▶ [WHAT THIS TASK INVOLVES] Restate the data below word for word. Leave the images out.

▶ [RECORDS FOR THE EXERCISE]
*** Block opens ***

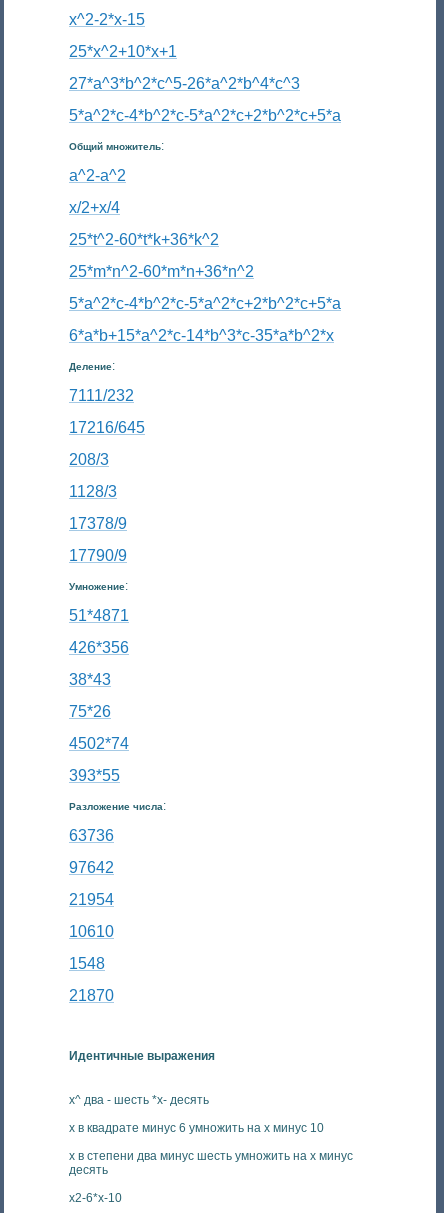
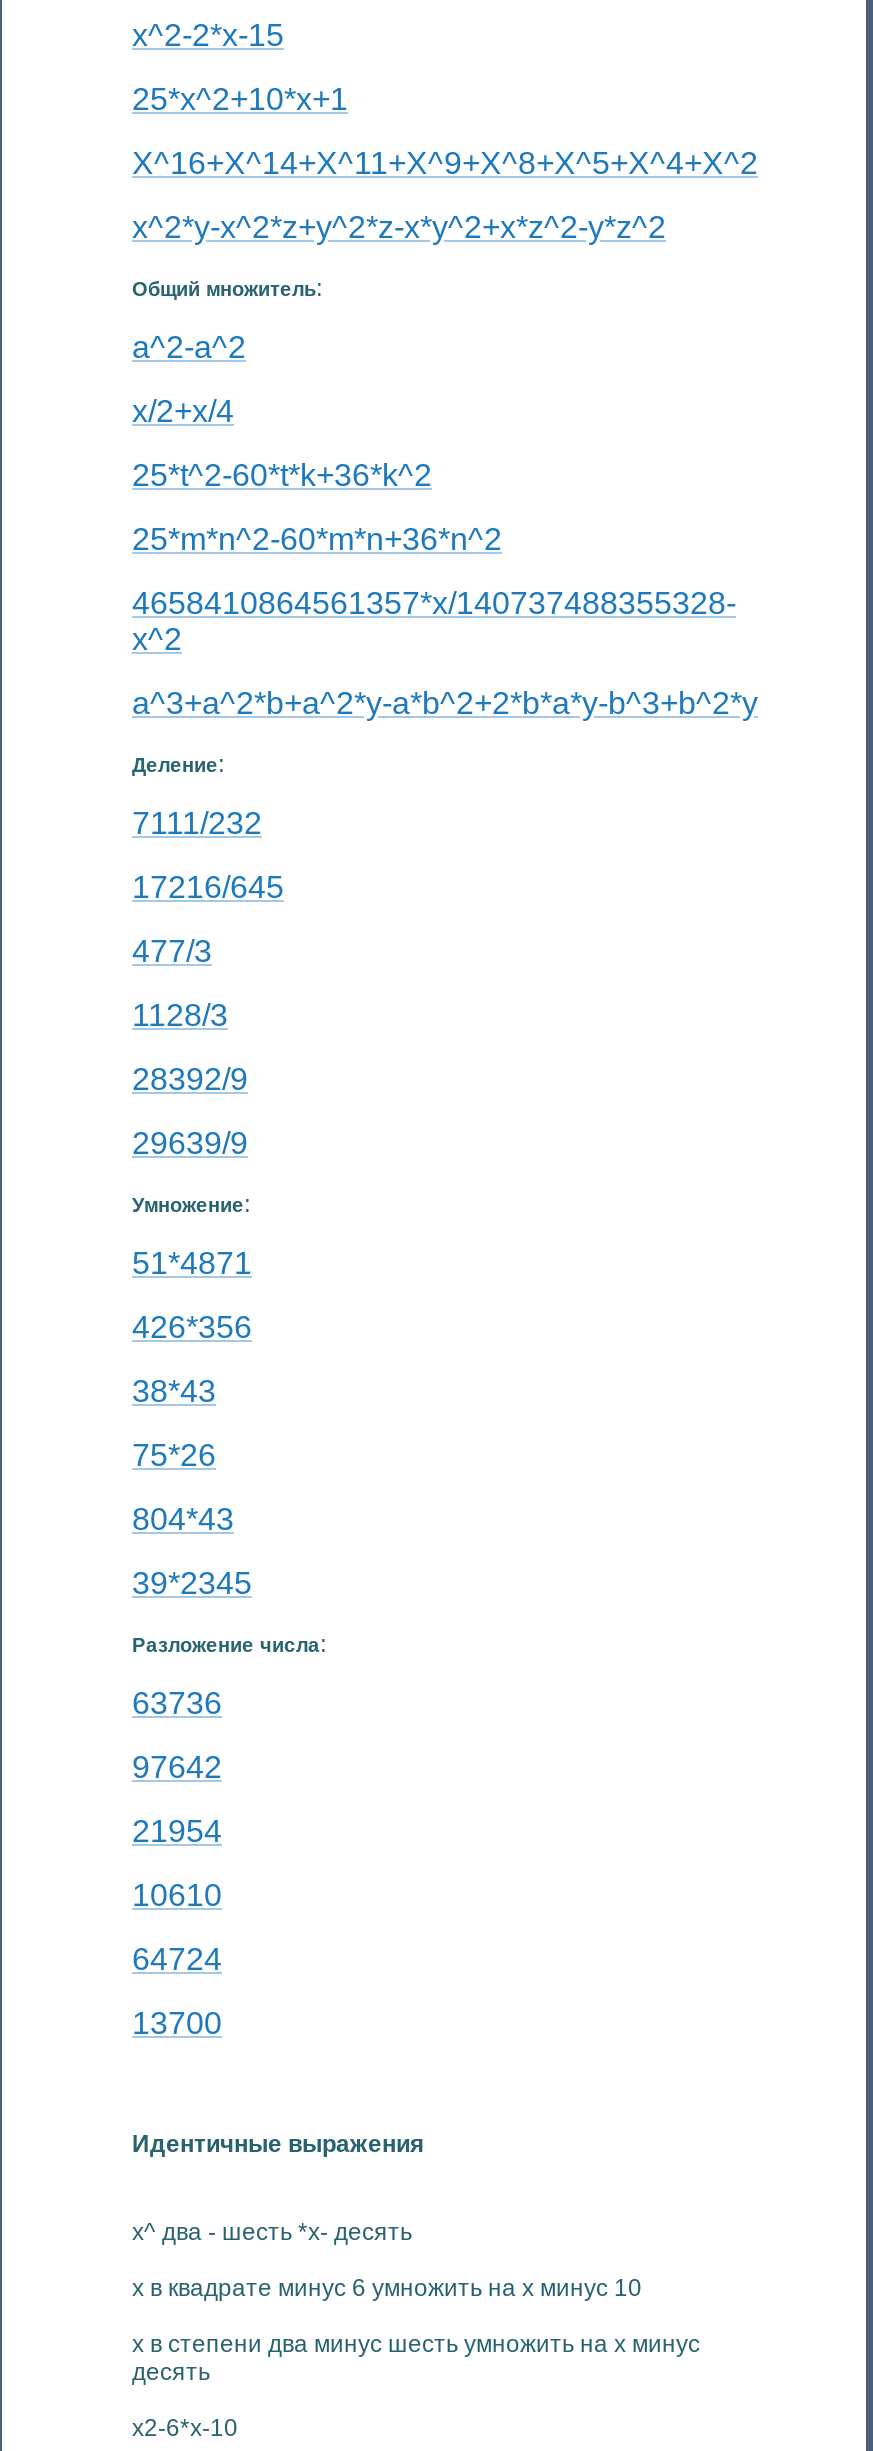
- 27*a^3*b^2*c^5-26*a^2*b^4*c^3
+ X^16+X^14+X^11+X^9+X^8+X^5+X^4+X^2

- 5*a^2*c-4*b^2*c-5*a^2*c+2*b^2*c+5*a
+ x^2*y-x^2*z+y^2*z-x*y^2+x*z^2-y*z^2

- 5*a^2*c-4*b^2*c-5*a^2*c+2*b^2*c+5*a
+ 4658410864561357*x/140737488355328-
+ x^2

- 6*a*b+15*a^2*c-14*b^3*c-35*a*b^2*x
+ a^3+a^2*b+a^2*y-a*b^2+2*b*a*y-b^3+b^2*y

- 208/3
+ 477/3

- 17378/9
+ 28392/9

- 17790/9
+ 29639/9

- 4502*74
+ 804*43

- 393*55
+ 39*2345

- 1548
+ 64724

- 21870
+ 13700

*** Block closes ***

▶ [WRITTEN SOLUTION]
- 27*a^3*b^2*c^5-26*a^2*b^4*c^3
+ X^16+X^14+X^11+X^9+X^8+X^5+X^4+X^2

- 5*a^2*c-4*b^2*c-5*a^2*c+2*b^2*c+5*a
+ x^2*y-x^2*z+y^2*z-x*y^2+x*z^2-y*z^2

- 5*a^2*c-4*b^2*c-5*a^2*c+2*b^2*c+5*a
+ 4658410864561357*x/140737488355328-
+ x^2

- 6*a*b+15*a^2*c-14*b^3*c-35*a*b^2*x
+ a^3+a^2*b+a^2*y-a*b^2+2*b*a*y-b^3+b^2*y

- 208/3
+ 477/3

- 17378/9
+ 28392/9

- 17790/9
+ 29639/9

- 4502*74
+ 804*43

- 393*55
+ 39*2345

- 1548
+ 64724

- 21870
+ 13700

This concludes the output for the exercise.